第6話 日露戦争の頃の師団と連隊と出身地について

 まず師団と連隊についてですが、師団の中にいくつかの連隊が所属します。


 明治の日露戦争あたりは、歩兵連隊が三、四つくらい一つの師団に入っていました。

 他にも工兵・騎兵・砲兵・輜重兵の隊がいて、衛生兵とか通信兵とか病馬廠とか防疫とか、それらが合わさって一つの師団になります。


 東京の第一師団には四つの連隊がいました。


 東京麻布の歩兵第一連隊、歩兵第三連隊。

 千葉県佐倉の歩兵第二連隊。(第二連隊は宇都宮→佐倉→水戸と移っていますが、日露の頃は佐倉です)

 群馬県高崎の歩兵第十五連隊。


 そのため第一師団所属の歩兵だと、関東出身じゃないかなとなるわけです。


 ただ、師団の中にいる連隊が、全部同じ地方とは限りません。


 仙台の第二師団に所属する隊の中でも、歩兵第四連隊は仙台で歩兵二十九連隊は会津若松ですが、歩兵第十六連隊は新潟の新発田です。

 

 名古屋の第三師団も、歩兵第六連隊と十九連隊は名古屋で、歩兵十八連隊も豊橋ですが、歩兵第七連隊は石川県の金沢です。

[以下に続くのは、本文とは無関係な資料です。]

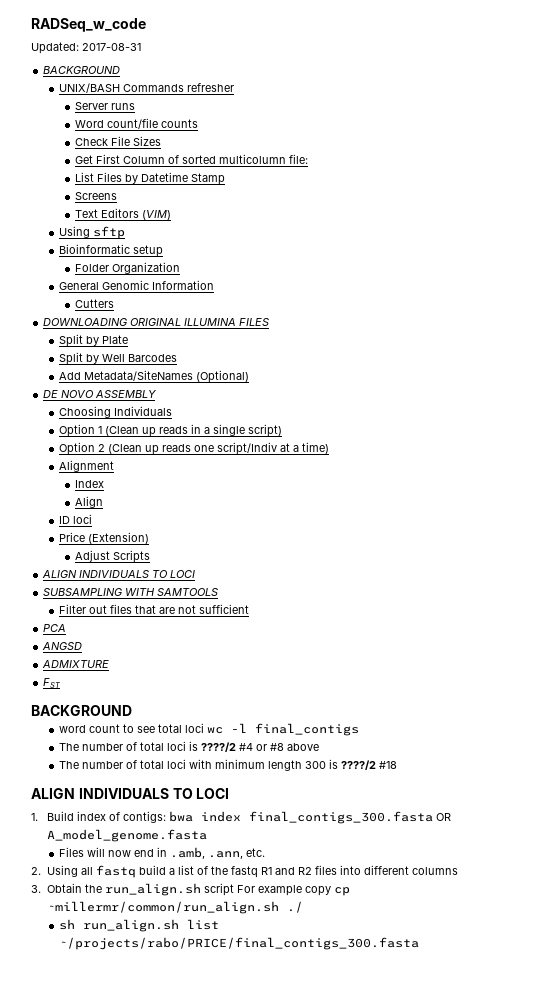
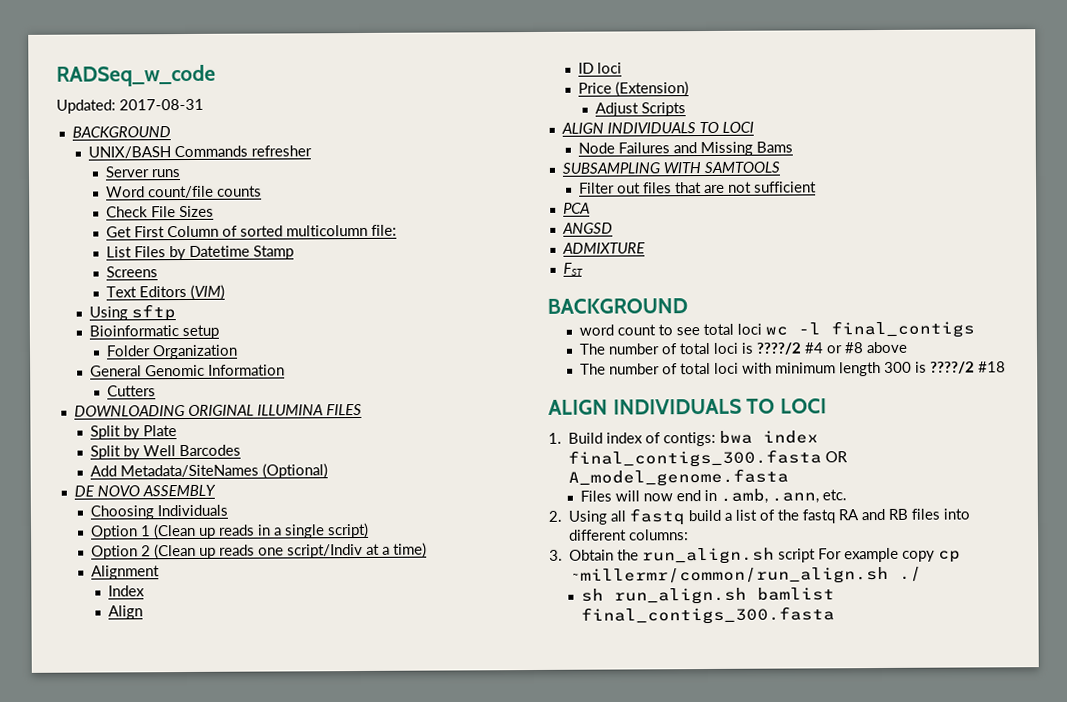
+ Node Failures and Missing Bams
- 2. Using all fastq build a list of the fastq R1 and R2 files into different columns
+ 2. Using all fastq build a list of the fastq RA and RB files into different columns:
- sh run_align.sh list ~/projects/rabo/PRICE/final_contigs_300.fasta
+ sh run_align.sh bamlist final_contigs_300.fasta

 このように師団の中にいる大体の連隊は、その師団本拠地の地元かその近くだけど、一部の連隊は遠いということもあります。

 なお、連隊もいつも同じ師団に所属しているわけではなく、時代や新しい師団の創設によって移動したりします。


 各師団はそもそもは先にあった各地の鎮台が元になっていて、第四師団は大阪、第五師団は広島、第六師団は熊本です。

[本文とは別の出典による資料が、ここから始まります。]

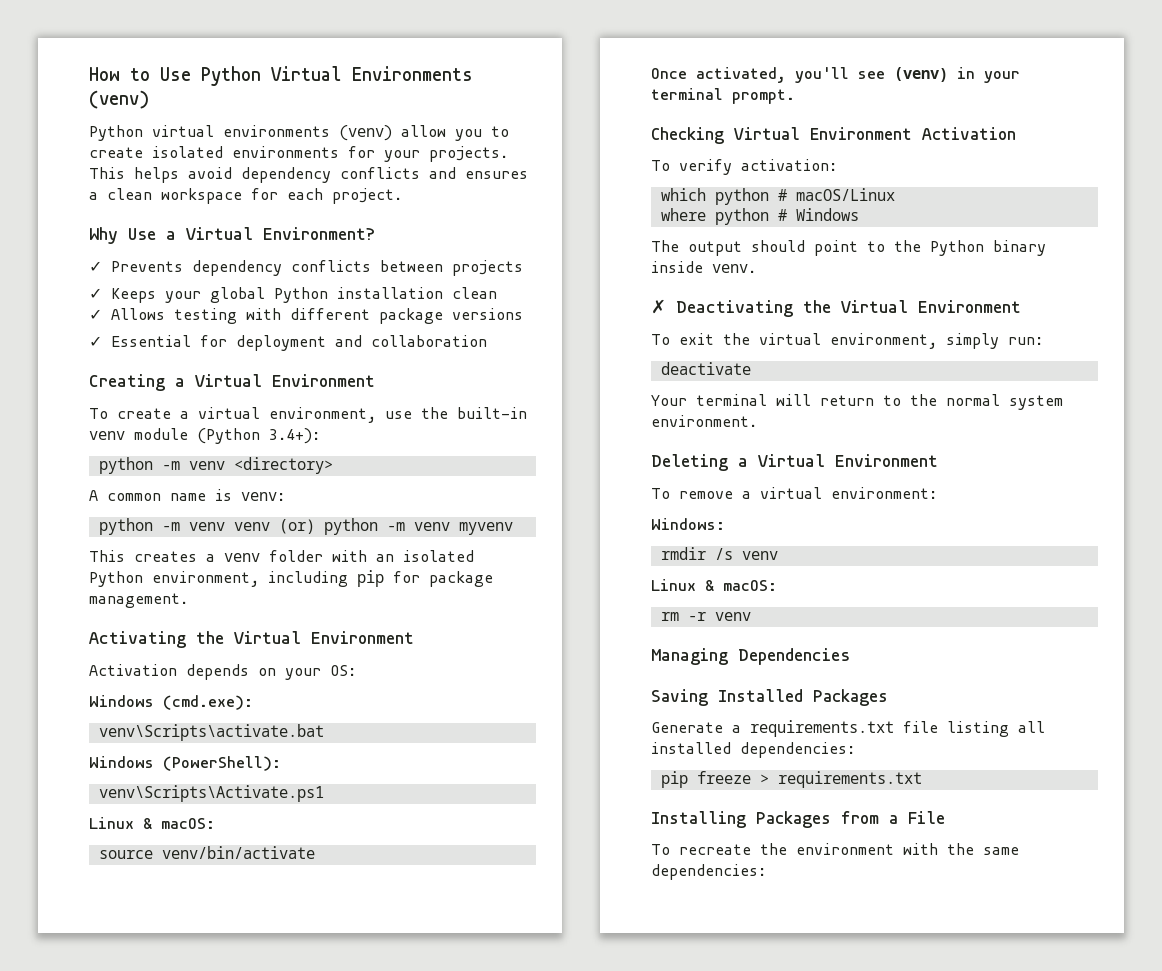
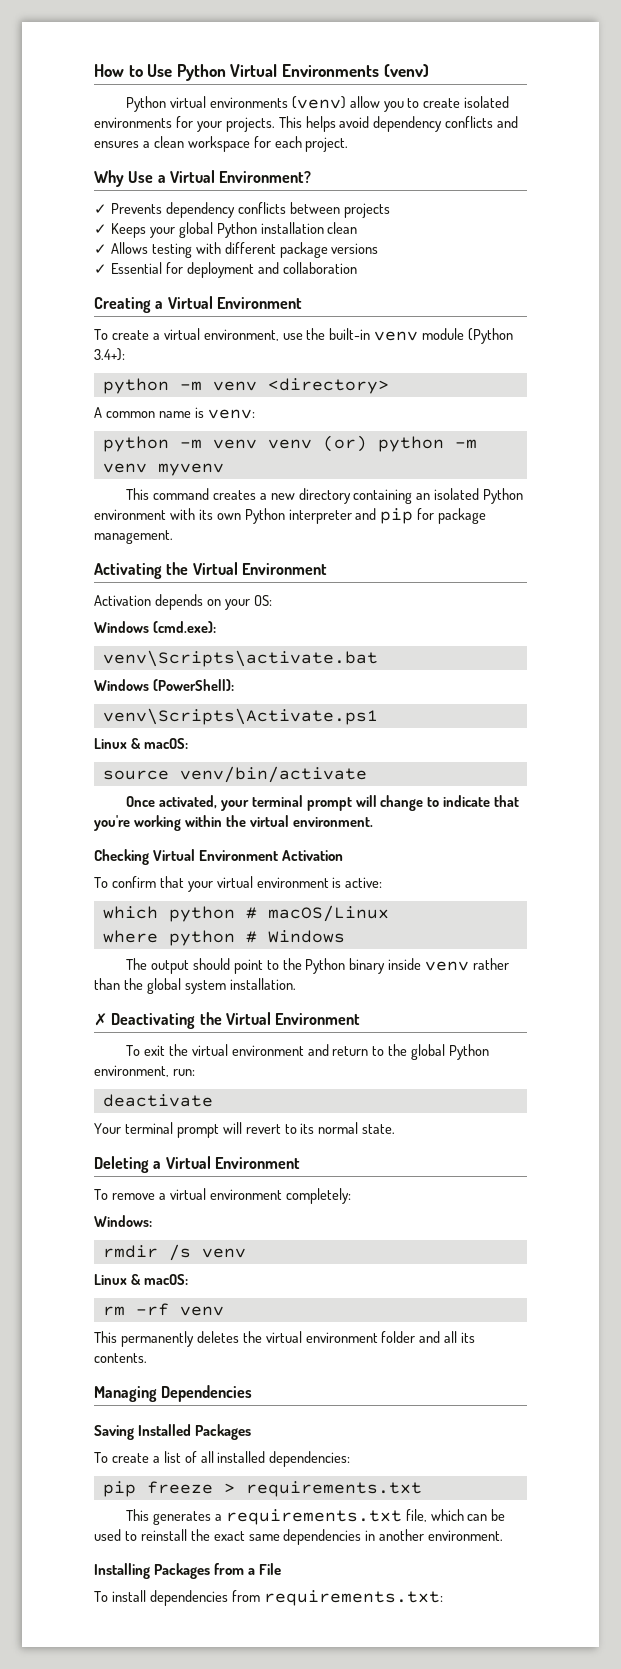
- This creates a venv folder with an isolated Python environment, including pip for package management.
+ This command creates a new directory containing an isolated Python environment with its own Python interpreter and pip for package management.
- Once activated, you'll see (venv) in your terminal prompt.
+ Once activated, your terminal prompt will change to indicate that you're working within the virtual environment.
- To verify activation:
+ To confirm that your virtual environment is active:
- The output should point to the Python binary inside venv.
+ The output should point to the Python binary inside venv rather than the global system installation.
- To exit the virtual environment, simply run:
+ To exit the virtual environment and return to the global Python environment, run:
  deactivate
- Your terminal will return to the normal system environment.
+ Your terminal prompt will revert to its normal state.
- To remove a virtual environment:
+ To remove a virtual environment completely:
- rm -r venv
+ rm -rf venv
+ This permanently deletes the virtual environment folder and all its contents.
- Generate a requirements.txt file listing all installed dependencies:
+ To create a list of all installed dependencies:
+ This generates a requirements.txt file, which can be used to reinstall the exact same dependencies in another environment.
- To recreate the environment with the same dependencies:
+ To install dependencies from requirements.txt:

 余談ですが、各師団には略称があり、第四師団は淀、第五師団は鯉、第六師団は明です。


 ちょっと事情が異なるのは第七師団です。


 第七師団より前に出来た師団は、それまでその地域にあった鎮台を元に作られました。

 鎮台の歩兵は、当初は各藩の志願者、明治六年に徴兵制が施行された後は平民の兵士でしたが、連隊地に縁がある人たちでした。

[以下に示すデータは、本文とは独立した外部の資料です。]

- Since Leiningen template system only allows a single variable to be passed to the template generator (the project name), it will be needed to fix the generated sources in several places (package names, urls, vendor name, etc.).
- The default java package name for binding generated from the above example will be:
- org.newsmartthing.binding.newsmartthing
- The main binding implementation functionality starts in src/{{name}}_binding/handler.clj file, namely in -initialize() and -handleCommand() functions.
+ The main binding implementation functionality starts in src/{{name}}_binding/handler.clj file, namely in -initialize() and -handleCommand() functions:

 しかし、北海道は他の場所のように元々、藩があったわけではなく、たくさんの人が住んでいたわけでもありません。 

 第七師団の各連隊は北海道の人口がそもそも少なかったため、必要な数を集められませんでした。


 そのため、第七師団の各連隊は本州からも人を徴募します。明治32年に各隊に入営した初年兵の出身地もこんな感じです。


 第一師団管 873名

 第二師団管 171名

 第七師団管 697名

 第八師団管 37名


 北海道の第七師団管の土地の人たちよりも、第一師団管の関東の人たちの人が多く、他は仙台の第二師団管、青森弘前の第八師団管の東北の人たちという感じです。

 

 このため、第七師団は関東以北の人たちが多く、関東以北の本州といってもかなり広いため、他の連隊に比べて、出身地がバラバラになっています。